• [Action item]: Each record should be given again exactly, and any picture in it left out.

Saved data entries
=== Section Start ===

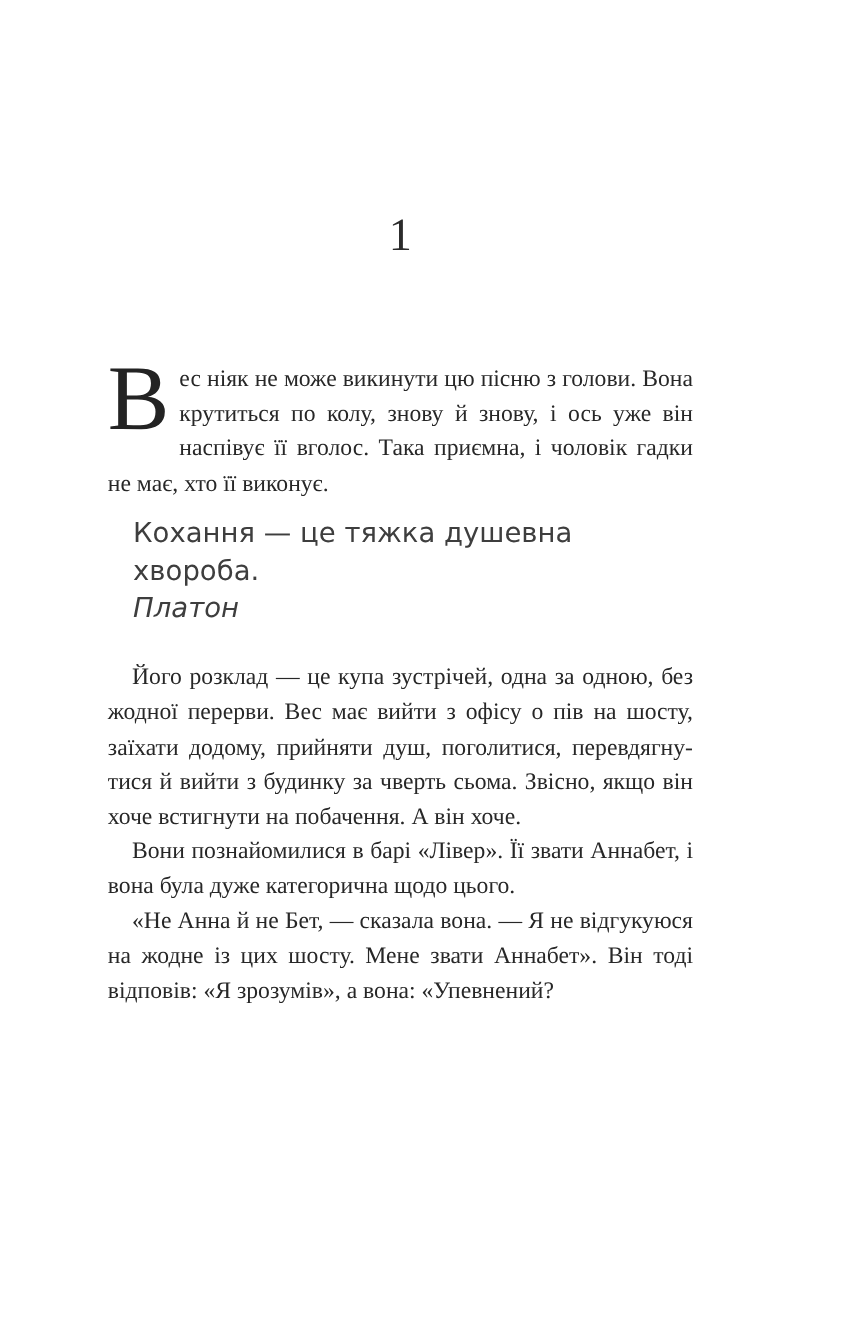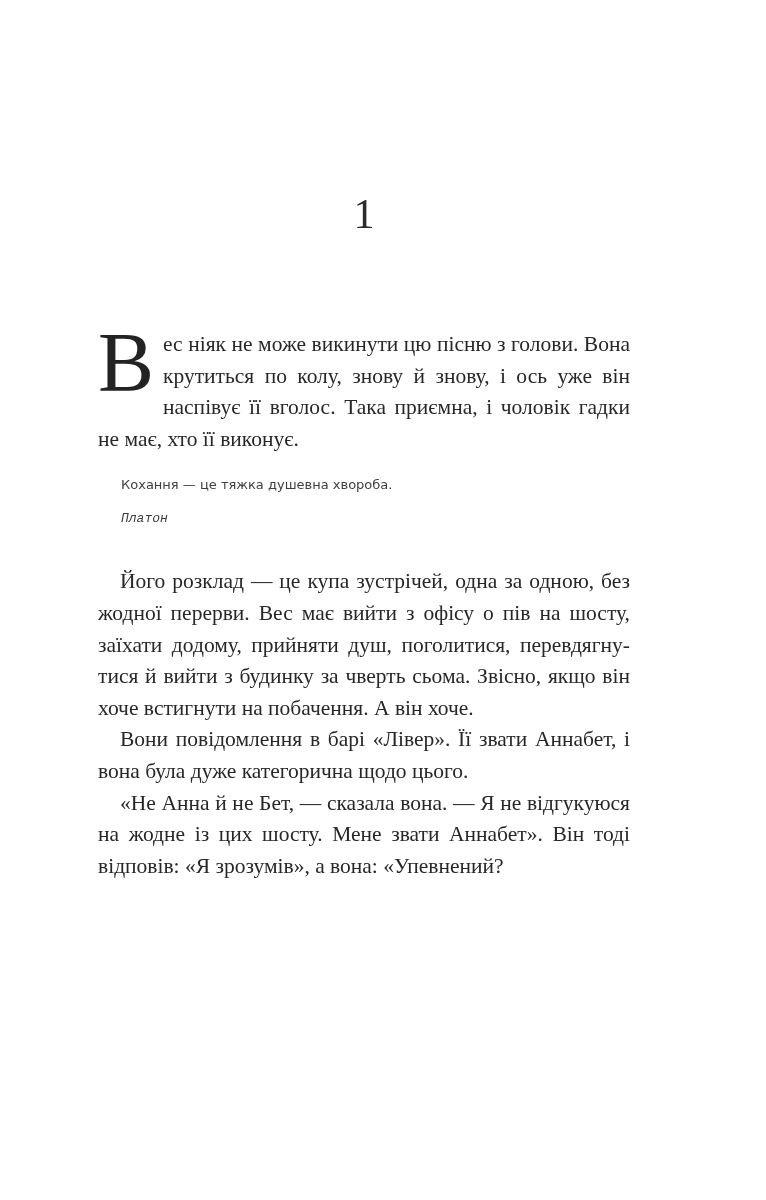"Кохання — це тяжка душевна" .quote-block { font-size: 13px -> 25px }
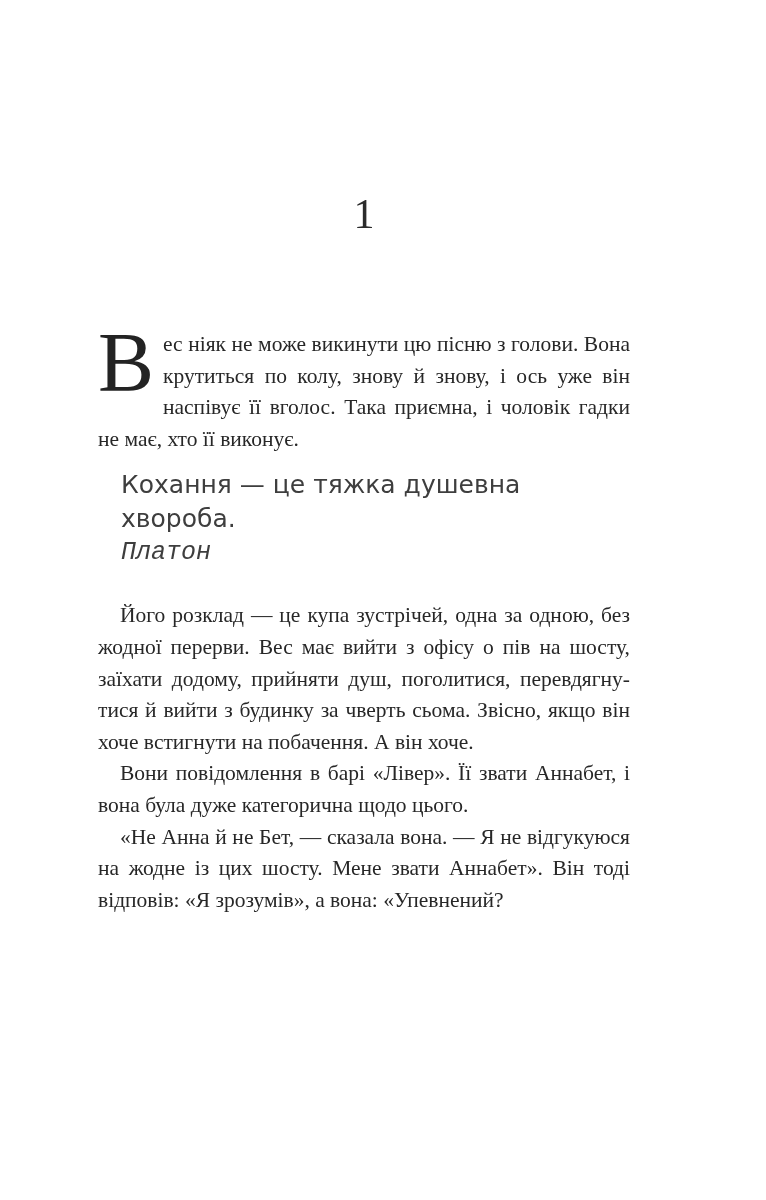"Платон" .quote-author { font-family: Liberation Mono, monospace -> none }
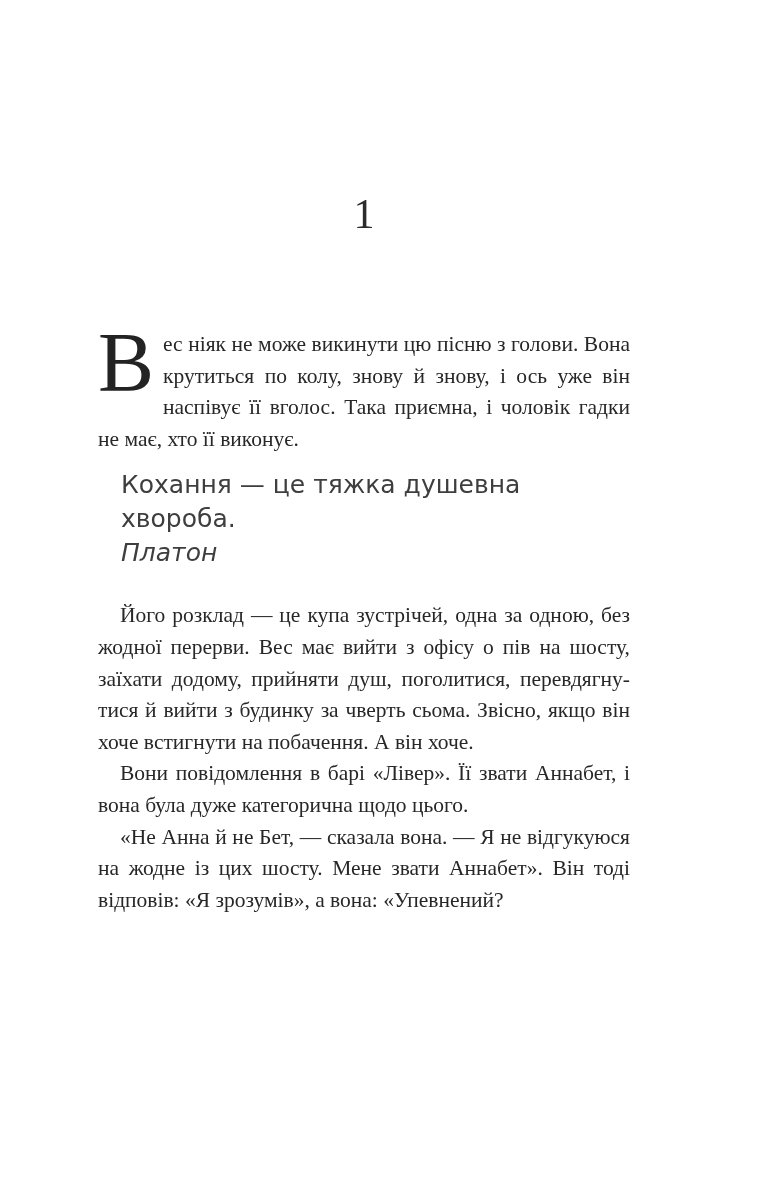"Вони повідомлення в барі «Лівер»." p.indent { text: повідомлення -> познайомилися }
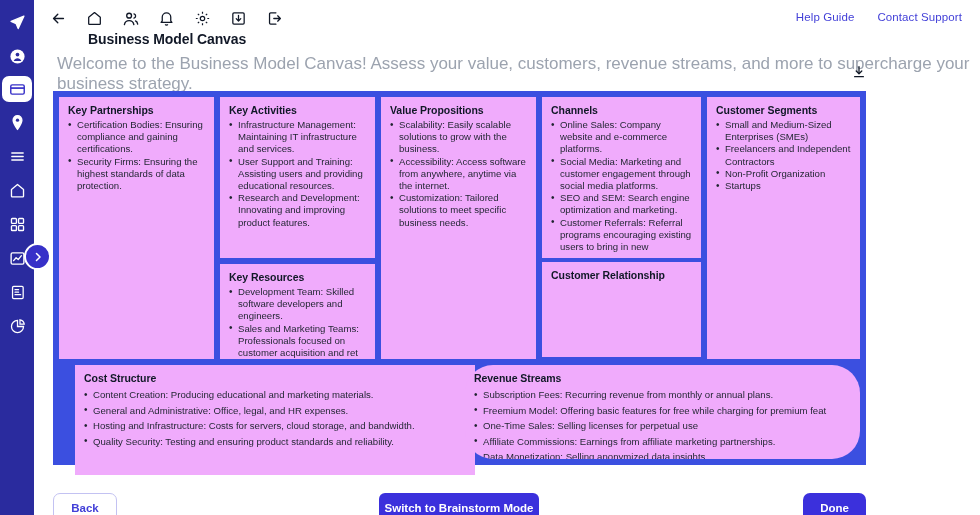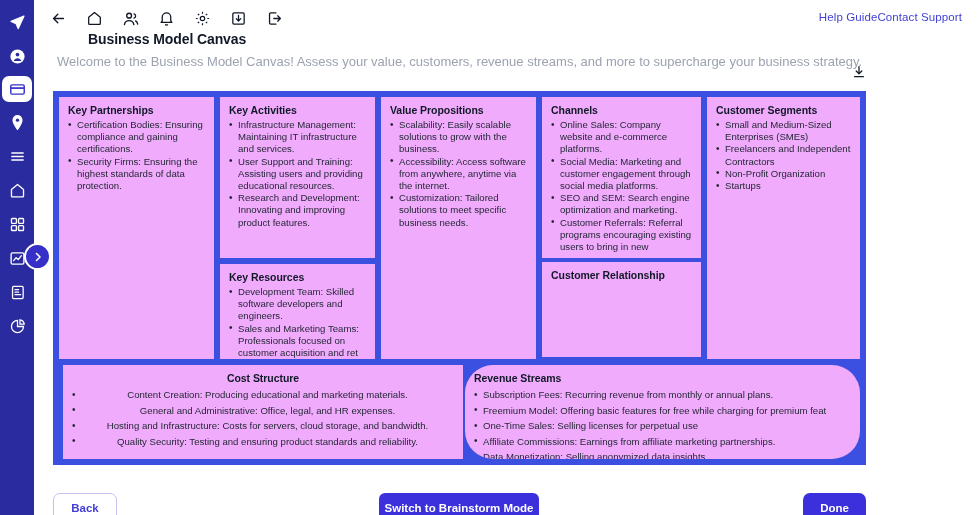"Help Guide" .header-links { gap: none -> 23px }
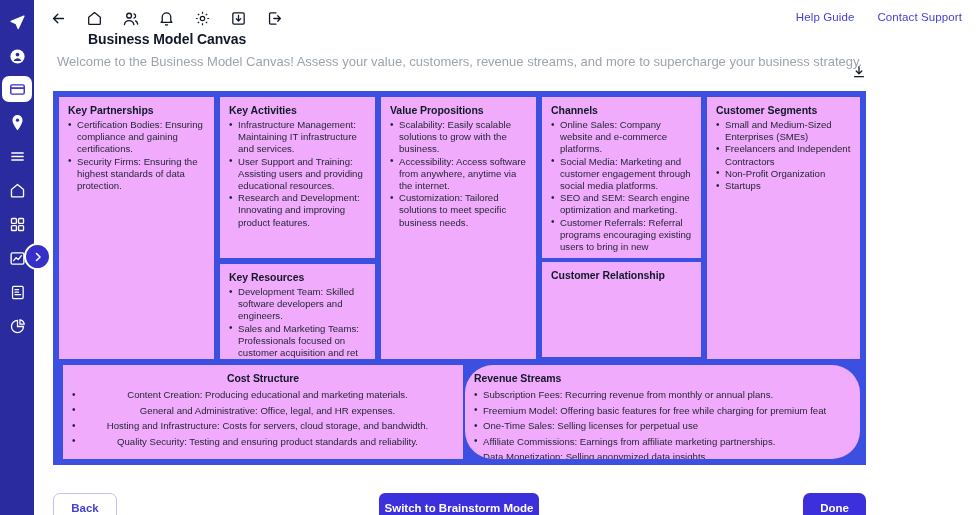"Welcome to the Business Model" .page-subtitle { font-size: 13px -> 17px }
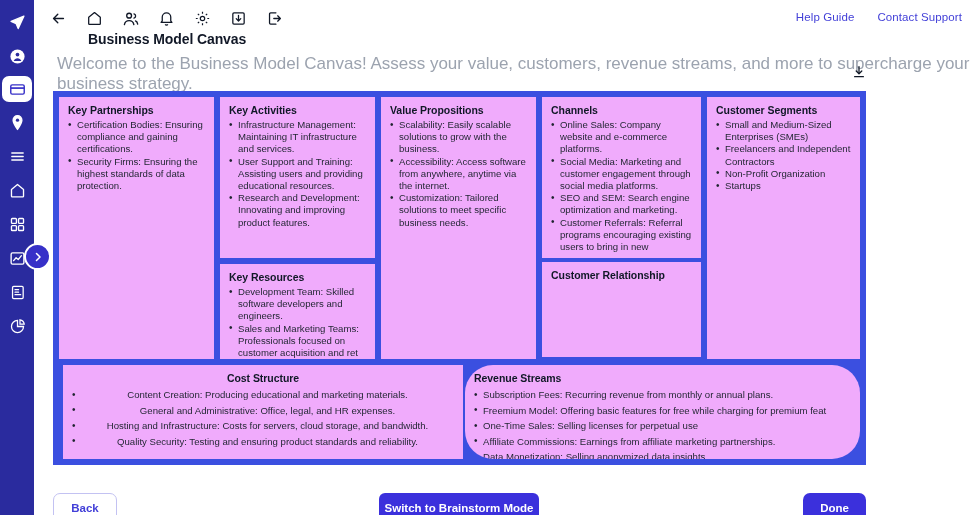"Cost Structure" #cell-cost-structure { height: 94px -> 110px; left: 4px -> 16px; text-align: center -> none }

=== Section End ===

• [Task answer]:
"Кохання — це тяжка душевна" .quote-block { font-size: 13px -> 25px }
"Платон" .quote-author { font-family: Liberation Mono, monospace -> none }
"Вони повідомлення в барі «Лівер»." p.indent { text: повідомлення -> познайомилися }
"Help Guide" .header-links { gap: none -> 23px }
"Welcome to the Business Model" .page-subtitle { font-size: 13px -> 17px }
"Cost Structure" #cell-cost-structure { height: 94px -> 110px; left: 4px -> 16px; text-align: center -> none }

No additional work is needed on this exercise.